Ducati superbike on a racetrack
Cars

The Ducati Superleggera V4 Centenario Is 247 HP, 173 KG, and Already Sold Out

Ducati turned 100 and celebrated by building the most extreme road-legal motorcycle in the company’s history. The Superleggera V4 Centenario is the fourth installment in Ducati’s “super light” series, and the numbers are absurd even by superbike standards.

The Desmosedici Stradale R 1100 V4 combines the cylinder head from the 998cc Panigale V4 R with the regular Panigale’s longer stroke, bringing displacement to 1,103cc. Euro5+ homologated output is 225 horsepower at 14,500 rpm. Bolt on the included Akrapovic racing exhaust and Ducati Corse performance oil, and output climbs to 247 horsepower.

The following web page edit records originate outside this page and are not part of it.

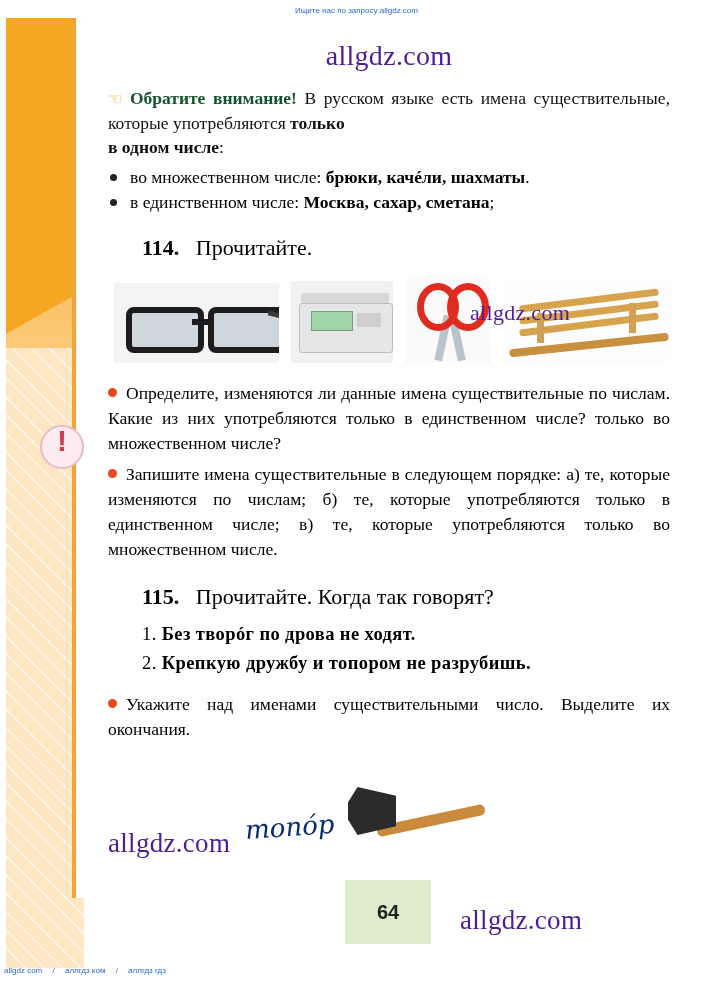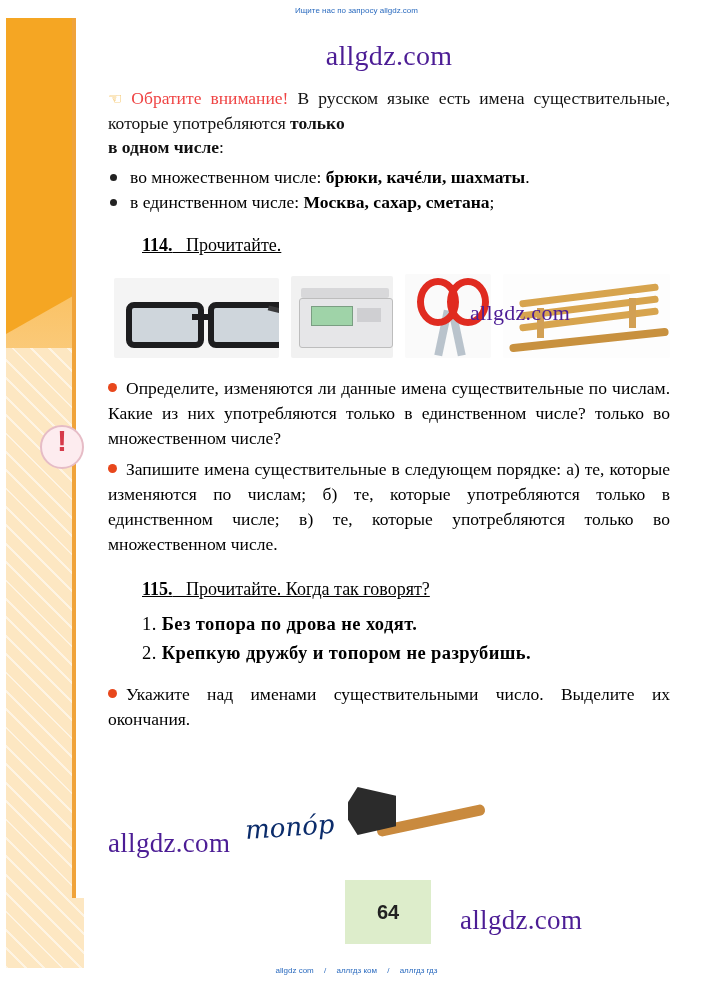--- a/index.html
+++ b/index.html
@@ -60,7 +60,7 @@
     font-size:17.5px;line-height:24px;text-align:justify;color:#111;
   }
   .attention .hdr{
-    color:#ef4444;font-weight:normal;
+    color:#14532d;font-weight:bold;
   }
   .b{font-weight:bold;}
   ul.dots{list-style:none;margin:6px 0 0 0;padding:0;font-size:17.5px;line-height:25px;}

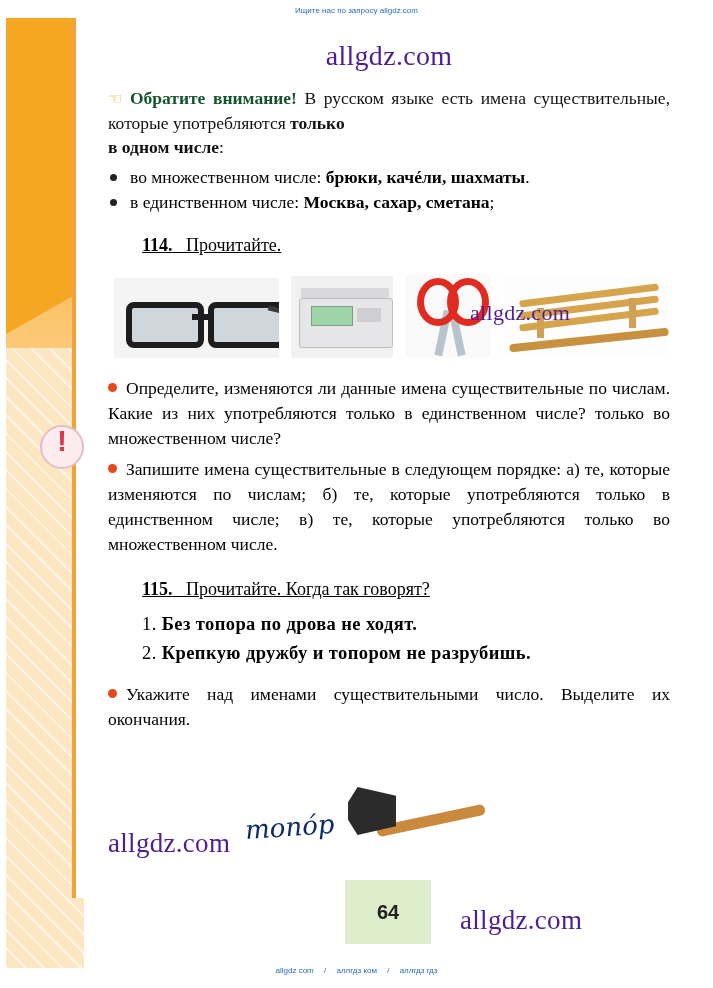--- a/index.html
+++ b/index.html
@@ -69,7 +69,7 @@
     content:"";position:absolute;left:2px;top:9px;width:7px;height:7px;border-radius:50%;background:#222;
   }
   .ex-head{
-    margin:20px 0 8px 34px;font-size:18px;text-decoration:underline;
+    margin:20px 0 8px 34px;font-size:22px;
   }
   .ex-head .num{font-weight:bold;}
   .word-list{

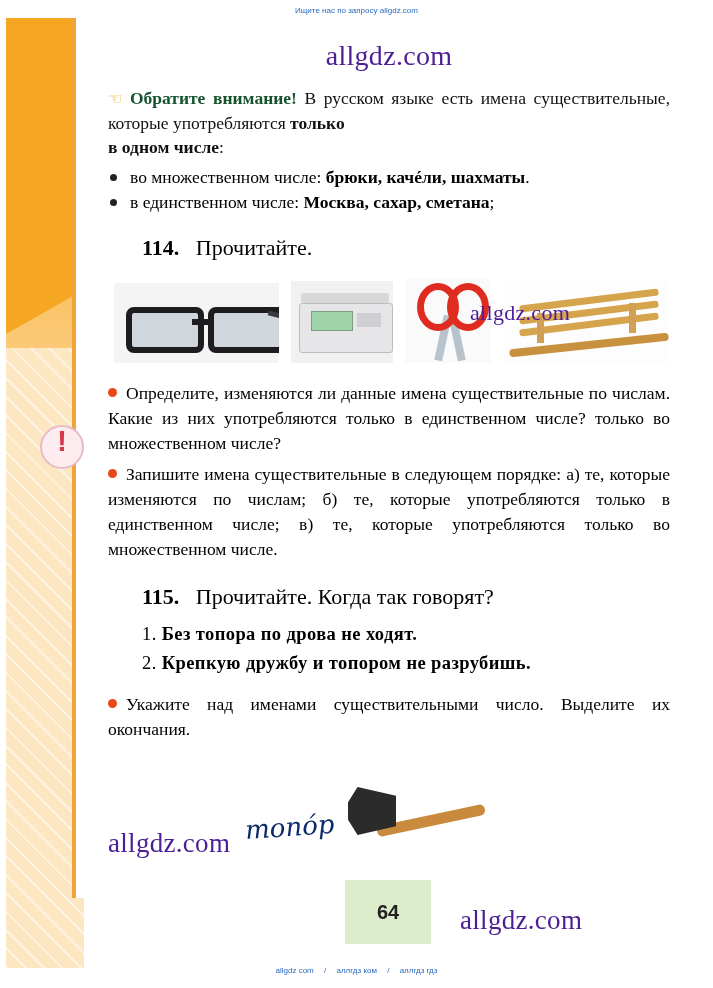--- a/index.html
+++ b/index.html
@@ -247,7 +247,7 @@
   <div class="sentences">
     <div>
       <span class="lbl">1.</span>
-      <span class="bold-serif">Без топора по дрова не ходят.</span>
+      <span class="bold-serif">Без творóг по дрова не ходят.</span>
     </div>
     <div>
       <span class="lbl">2.</span>

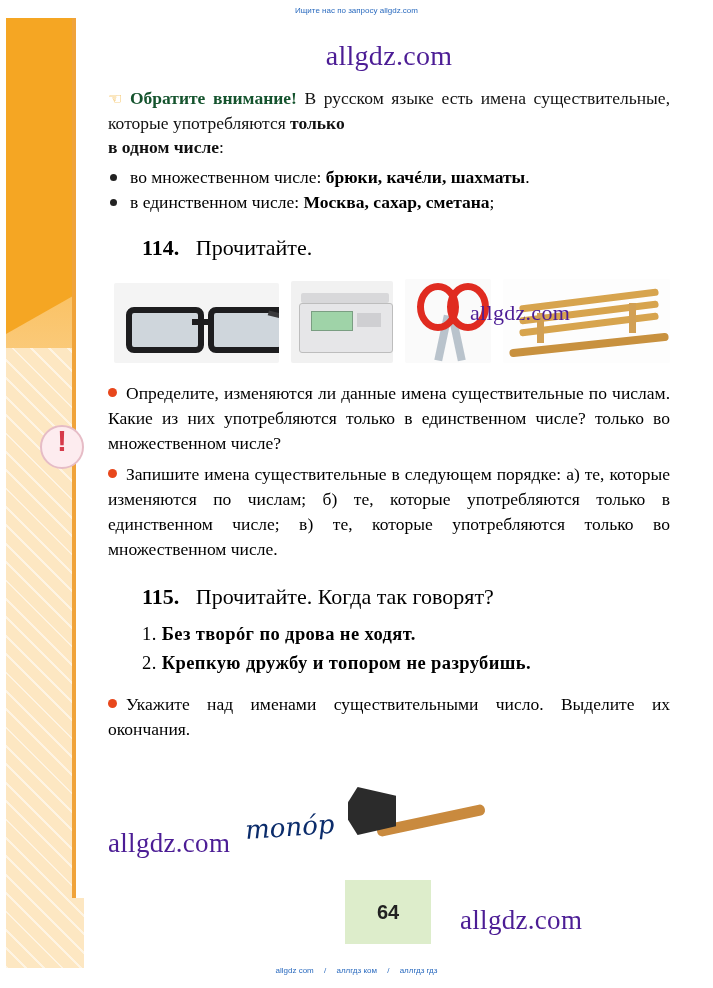--- a/index.html
+++ b/index.html
@@ -162,7 +162,7 @@
   }
   
   .footer{
-    position:absolute;left:0;top:966px;width:713px;text-align:center;
+    position:absolute;left:0;top:966px;width:713px;text-align:left;
     font-family:"Liberation Sans", sans-serif;font-size:8px;color:#2b6bbf;
   }
   .footer span{margin:0 4px;}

Wet weight: 173 kilograms. That power-to-weight ratio puts it in territory that most sportscars can’t reach.

Everything Is Carbon

Full carbon fiber frame, subframes, swingarm, wheels, and fairing. The Centenario is the first production motorcycle with road-legal carbon brake discs and carbon front fork tubes. Ducati didn’t just lightweigh the bike. They rebuilt the structural architecture in carbon.

The Livery

GP26 Rosso Centenario, a dark red sourced from Ducati’s origin story: the 1949 Ducati 60 and the 1955 Gran Sport “Marianna,” the company’s first racebike. White stripes. The Tricolore edition (100 units at EUR 200,000) wears the number 618, the same number Marco Lucchinelli carried when he won the 1986 Battle of the Twins at Daytona as the reigning 500cc World Champion.

Production and Price

500 standard units at EUR 150,000 (roughly $165,000). 100 Tricolore editions at EUR 200,000. All 600 are sold. North American deliveries begin Q1 2027, including a limited-edition riding jacket and helmet.

If you wanted one, you needed to have ordered it before this article was published. The secondary market is where these will surface, and the premiums will be steep.